Il presidente, che per la prima volta dal post-11 settembre ha
chiesto al Congresso poteri speciali contro la minaccia islamista, per
ora continua a infilare l’elmetto sulla testa degli altri. Obama sperava
in un ritiro militare (non certo di influenza politica) dal Medio
Oriente ma si trova davanti una regione nel caos, a causa delle scelte
scellerate compiute negli ultimi dieci anni, trascorsi a rafforzare
gruppi che ora armi in pugno stanno stravolgendo Iraq, Siria, Libia.
L’Iraq è ormai un non-Stato, grazie alla distruzione delle
istituzioni del post Saddam. Mosul, seconda città del paese, è caduta a
giugno in meno di due giorni, l’esercito addestrato e imposto da
Washington fuggì a gambe levate. Il nuovo governo guidato da
al-Abadi tenta di combattere i settarismi interni e per farlo sta
creando una nuova forza militare, composta anche dalle milizie sunnite
delle tribù anti-Isis. Ma a dettare l’agenda è ancora l’America: pochi
giorni fa il premier iracheno aveva prospettato il lancio di una
controffensiva per riprendere Mosul entro l’anno. Oggi la Casa Bianca
accorcia i tempi: tra aprile e maggio si parte.

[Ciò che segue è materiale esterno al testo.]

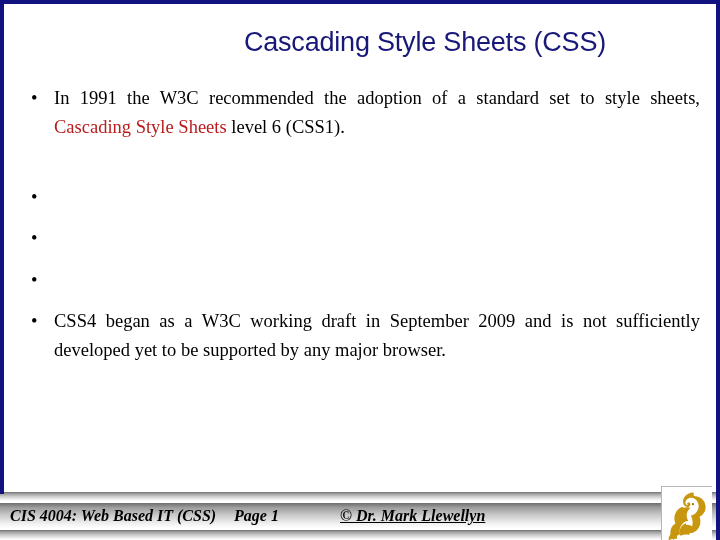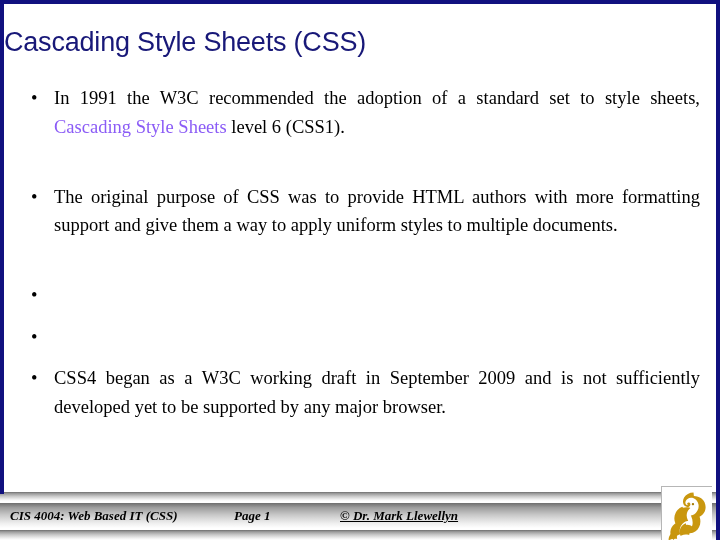--- a/index.html
+++ b/index.html
@@ -25,28 +25,29 @@
   .frame-top    { left: 0;  top: 0;    width: 720px; height: 4px; }
   .frame-left   { left: 0;  top: 0;    width: 4px;   height: 494px; }
   .frame-right  { right: 0; top: 0;    width: 4px;   height: 540px; }
 
   
   .title {
     position: absolute;
     left: 4px;
     top: 26px;
     width: 572px;
-    text-align: left;
+    text-align: right;
     font-family: "Liberation Sans", "DejaVu Sans", sans-serif;
     font-size: 27px;
     font-weight: 400;
     letter-spacing: -0.2px;
     color: #181878;
     line-height: 32px;
     white-space: nowrap;
+    padding-left: 30px;
   }
 
   
   .body {
     position: absolute;
     left: 22px;
     top: 84px;
     width: 678px;
   }
   .bullet-row {
@@ -62,21 +63,21 @@
   .bullet-row:last-child { margin-bottom: 0; }
   .bullet-dot {
     position: absolute;
     left: 9px;
     top: 0;
     font-size: 18.5px;
     line-height: 28.5px;
     color: #000000;
   }
   .bullet-text { display: block; }
-  .hl { color: #8b5cf6; }
+  .hl { color: #b91c1c; }
 
   
   .bullet-row::after {
     content: "";
     display: inline-block;
     width: 100%;
   }
 
   
   .footer-strip {
@@ -91,21 +92,21 @@
   .strip-c { top: 530px; height: 10px; }
 
   .footer-text {
     position: absolute;
     top: 505px;
     height: 21px;
     line-height: 21px;
     font-family: "Liberation Serif", "DejaVu Serif", serif;
     font-weight: bold;
     font-style: italic;
-    font-size: 13px;
+    font-size: 16px;
     color: #000000;
     white-space: nowrap;
     z-index: 4;
   }
   .f-course { left: 10px; }
   .f-page   { left: 234px; }
   .f-copy   { left: 340px; text-decoration: underline; }
 
   
   .logo-box {
@@ -135,21 +136,20 @@
 
   <div class="body">
 
     <div class="bullet-row">
       <span class="bullet-dot">•</span>
       <span class="bullet-text"><span>In 1991 the W3C recommended the adoption of a standard set to style sheets, </span><span class="hl">Cascading Style Sheets</span><span> level 6 (CSS1).</span></span>
     </div>
 
     <div class="bullet-row">
       <span class="bullet-dot">•</span>
-      <span class="bullet-text">The original purpose of CSS was to provide HTML authors with more formatting support and give them a way to apply uniform styles to multiple documents.</span>
     </div>
 
     <div class="bullet-row">
       <span class="bullet-dot">•</span>
     </div>
 
     <div class="bullet-row">
       <span class="bullet-dot">•</span>
     </div>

Sul campo 12 brigate dell’esercito iracheno, 25mila uomini, fa sapere
il Commando Centrale Usa, che saranno addestrati in basi statunitensi
nelle prossime settimane. Le 12 unità saranno affiancate da tre brigate
di peshmerga, il cui compito sarà chiudere la strada all’Isis a nord e
ovest. Infine, un’ultima unità combattente direttamente da Mosul, ovvero
polizia e forze militari tribali pronte (pare) a tornare in città. A
sostegno delle truppe di terra, Washington metterà a disposizione raid
aerei e intelligence. Per ora nessuno stivale sul terreno, seppur più di
un rapporto parli di marines già attivi sul campo.
Un’operazione di vasta scala volta a estirpare da Mosul
l’Isis, che secondo dati ufficiali, oggi ha in città tra i mille e i
duemila combattenti, un numero che appare irrisorio per la macchina da
guerra Usa. Eppure sono a Mosul, dettano legge, massacrano la
popolazione e controllano i vicini confini con la Siria, da cui passano
indisturbati miliziani e armi. E conoscono da tempo le intenzioni di
Baghdad e Washington, che pubblicamente discutono della controffensiva.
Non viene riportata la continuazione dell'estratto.